An unlikely trio of Trump supporters are now his defiant co-defendants
A pastor, a publicist and a political activist tried to convince an election worker to falsely confess to voter fraud. They, along with Trump, now face criminal charges in Georgia.
“I’m not going to plead out to a lie,” Lee said Thursday. “I’m not going to cooperate with evil. I’m not going to do something that is going to eat away or destroy our First Amendment rights … This is the Lord’s battle, and we’ve got to fight it.”
Lee is accused of conspiring with the hip-hop publicist Trevian Kutti and former Trump campaign staffer Harrison Floyd to try to coerce a Georgia election worker into falsely confessing to helping rig the 2020 election for Joe Biden.
This unlikely trio is among the least-known Trump supporters facing charges in Fulton County. Their indictments show how Trump’s efforts to overturn the 2020 election pulled in Americans from many walks of life — not just elected officials and high-powered lawyers, but also low-level campaign staffers and ordinary supporters.
Even as more-prominent defendants, including the lawyers Sidney Powell and Jenna Ellis, have pleaded guilty in the case, these three have signaled that they are willing to stand by the former president as he continues to claim falsely that the 2020 election was stolen, even if that means facing prison time. They have become inspirations to Trump’s most ardent fans, especially as they continue to fundraise to pay their lawyers.
It’s unclear how the three came together after the 2020 election — or what connections they had, if any, to the highest levels of the Trump campaign. But unlike other defendants who are accused of attacking democracy broadly, the three are alleged to have targeted an individual election worker in the Atlanta area, Ruby Freeman.
As Trump, his personal attorney Rudy Giuliani and others falsely targeted Freeman, the three offered to help her navigate the manufactured crisis. Prosecutors allege what they really wanted to do was create a justification for Republicans in Congress to reject the election results on Jan. 6, 2021.
The indictment details a top-to-bottom network: At the same time as Trump and his high-profile allies were pressuring governors, state lawmakers and members of Congress to take action to overturn the election, some of his lesser-known backers singled out those at the lowest end of the hierarchy of election administration, including Freeman.

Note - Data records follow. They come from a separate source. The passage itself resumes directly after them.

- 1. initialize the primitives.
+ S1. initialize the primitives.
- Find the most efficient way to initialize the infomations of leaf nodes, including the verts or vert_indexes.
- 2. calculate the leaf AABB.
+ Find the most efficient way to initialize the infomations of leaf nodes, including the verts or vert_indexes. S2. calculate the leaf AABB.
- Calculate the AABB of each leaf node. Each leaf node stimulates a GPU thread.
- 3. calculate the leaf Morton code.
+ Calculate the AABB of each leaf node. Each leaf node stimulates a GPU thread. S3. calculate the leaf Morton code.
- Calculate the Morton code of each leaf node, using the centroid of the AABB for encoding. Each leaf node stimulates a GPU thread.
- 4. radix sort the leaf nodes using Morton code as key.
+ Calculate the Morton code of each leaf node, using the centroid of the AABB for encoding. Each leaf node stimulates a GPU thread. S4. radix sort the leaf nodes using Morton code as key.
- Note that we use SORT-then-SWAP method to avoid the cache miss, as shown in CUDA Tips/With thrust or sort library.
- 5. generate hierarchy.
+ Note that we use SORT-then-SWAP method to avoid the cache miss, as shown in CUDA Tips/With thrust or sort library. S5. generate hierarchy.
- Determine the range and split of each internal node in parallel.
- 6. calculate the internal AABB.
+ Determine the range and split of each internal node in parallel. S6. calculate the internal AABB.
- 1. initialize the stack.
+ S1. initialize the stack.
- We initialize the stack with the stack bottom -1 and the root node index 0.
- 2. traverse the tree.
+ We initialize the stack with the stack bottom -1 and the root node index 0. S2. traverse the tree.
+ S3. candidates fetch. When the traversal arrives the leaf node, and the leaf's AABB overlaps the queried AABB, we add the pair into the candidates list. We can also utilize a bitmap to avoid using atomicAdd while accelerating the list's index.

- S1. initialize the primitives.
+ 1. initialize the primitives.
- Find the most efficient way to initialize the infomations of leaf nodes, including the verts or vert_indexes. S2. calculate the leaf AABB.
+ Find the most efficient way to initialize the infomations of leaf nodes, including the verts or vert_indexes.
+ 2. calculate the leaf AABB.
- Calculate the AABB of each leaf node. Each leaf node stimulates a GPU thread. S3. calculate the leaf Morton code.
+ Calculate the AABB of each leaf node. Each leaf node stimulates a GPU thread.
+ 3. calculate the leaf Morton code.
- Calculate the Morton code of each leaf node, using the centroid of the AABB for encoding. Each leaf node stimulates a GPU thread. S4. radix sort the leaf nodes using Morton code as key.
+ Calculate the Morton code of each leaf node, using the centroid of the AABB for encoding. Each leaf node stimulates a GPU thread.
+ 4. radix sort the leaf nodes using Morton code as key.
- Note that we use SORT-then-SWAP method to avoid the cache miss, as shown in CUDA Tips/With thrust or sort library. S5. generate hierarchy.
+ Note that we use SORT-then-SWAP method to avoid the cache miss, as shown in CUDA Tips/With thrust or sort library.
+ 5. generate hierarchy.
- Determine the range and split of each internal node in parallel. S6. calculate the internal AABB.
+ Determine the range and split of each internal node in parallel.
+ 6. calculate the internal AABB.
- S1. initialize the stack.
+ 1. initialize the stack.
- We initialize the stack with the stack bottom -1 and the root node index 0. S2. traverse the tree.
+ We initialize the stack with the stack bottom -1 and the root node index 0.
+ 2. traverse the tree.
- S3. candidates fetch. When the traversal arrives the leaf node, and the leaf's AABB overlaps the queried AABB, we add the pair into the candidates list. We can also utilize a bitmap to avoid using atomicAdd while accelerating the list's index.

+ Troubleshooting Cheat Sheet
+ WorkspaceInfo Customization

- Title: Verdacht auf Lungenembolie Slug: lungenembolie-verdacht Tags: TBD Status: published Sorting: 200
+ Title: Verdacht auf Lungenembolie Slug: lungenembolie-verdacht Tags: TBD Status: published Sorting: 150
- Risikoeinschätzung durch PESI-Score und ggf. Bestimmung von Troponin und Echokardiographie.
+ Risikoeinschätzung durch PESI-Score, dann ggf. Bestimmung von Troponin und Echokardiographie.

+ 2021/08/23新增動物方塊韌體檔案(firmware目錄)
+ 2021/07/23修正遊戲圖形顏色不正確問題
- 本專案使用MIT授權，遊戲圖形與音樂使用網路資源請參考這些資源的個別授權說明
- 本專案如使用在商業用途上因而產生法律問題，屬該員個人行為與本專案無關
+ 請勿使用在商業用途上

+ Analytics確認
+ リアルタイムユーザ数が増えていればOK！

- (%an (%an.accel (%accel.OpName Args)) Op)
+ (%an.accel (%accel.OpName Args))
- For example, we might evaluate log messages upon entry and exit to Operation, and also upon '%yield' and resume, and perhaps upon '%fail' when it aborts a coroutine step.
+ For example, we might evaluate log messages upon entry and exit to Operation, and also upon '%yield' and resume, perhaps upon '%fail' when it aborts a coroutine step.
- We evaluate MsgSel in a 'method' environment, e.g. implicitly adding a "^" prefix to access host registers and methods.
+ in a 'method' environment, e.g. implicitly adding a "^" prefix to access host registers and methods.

Their alleged plan fizzled, and they are now charged alongside Trump with participating in a sprawling conspiracy to steal an American election. All three have pleaded not guilty to racketeering, influencing witnesses and conspiracy to solicit false statements. They could soon sit alongside the former president in a courtroom.
Kutti, the publicist, talks openly on social media about the headline-making experience, taunting detractors in memes and suggesting she should be Trump’s next press secretary. Floyd, the former Trump campaign aide, flustered prosecutors this summer when he ignored offers to negotiate bail and spent five nights in the notorious Fulton County Jail. Floyd is using this case to try to once again litigate whether the 2020 election was stolen, demanding access to voting machine records, absentee ballot envelopes and other materials long sought by election conspiracy theorists.
Conservative YouTube host Gary Franchi hit on that same theme as the emcee for Lee’s fundraiser on Thursday night not far from Chicago. “That election was stolen right out from under every single American,” Franchi said, despite a lack of evidence supporting that assertion about the 2020 results.
“I want each one of you to think: What can you give tonight?” Franchi asked the crowd of about 100. “How can you support this battle? Because it’s not just a battle for the pastor. This is a battle for the Constitution of the United States, for the rights that are enshrined in our Bill of Rights, handed down by our creator that are under direct assault by the devils who somehow find themselves in positions of power.”
He stretched his arm above his head and held up a $100 bill. “I’ll be the first. I have $100 right here,” he said. “Who can match me in this $100? Raise your hand if you can match this $100.”
Several hands went up.
‘Where’s Ruby?'
Nearly three years ago, at a Georgia legislative hearing a month after the election, an attorney volunteering for Trump’s campaign presented a snippet of grainy surveillance video of vote counting in downtown Atlanta. Trump supporters inaccurately said that it showed the poll workers, later identified as Freeman and her daughter, Shaye Moss, conspiring to clear poll observers from the room so that they could produce “suitcases” filled with fraudulent ballots.
Georgia’s top election officials quickly debunked the claims, but Trump’s campaign and conservative media treated it as true and continued to spread it to their vast audiences.
Trump played the video at a rally in Georgia, and Giuliani amplified it on social media and in interviews.
Days after the president’s rally, Giuliani told Georgia lawmakers at another hearing that the footage showed the election workers exchanging USB memory sticks that he implied contained fraudulent vote counts, “as if they [were] vials of heroin or cocaine.” Freeman later said she had passed her daughter a ginger mint, not a memory stick.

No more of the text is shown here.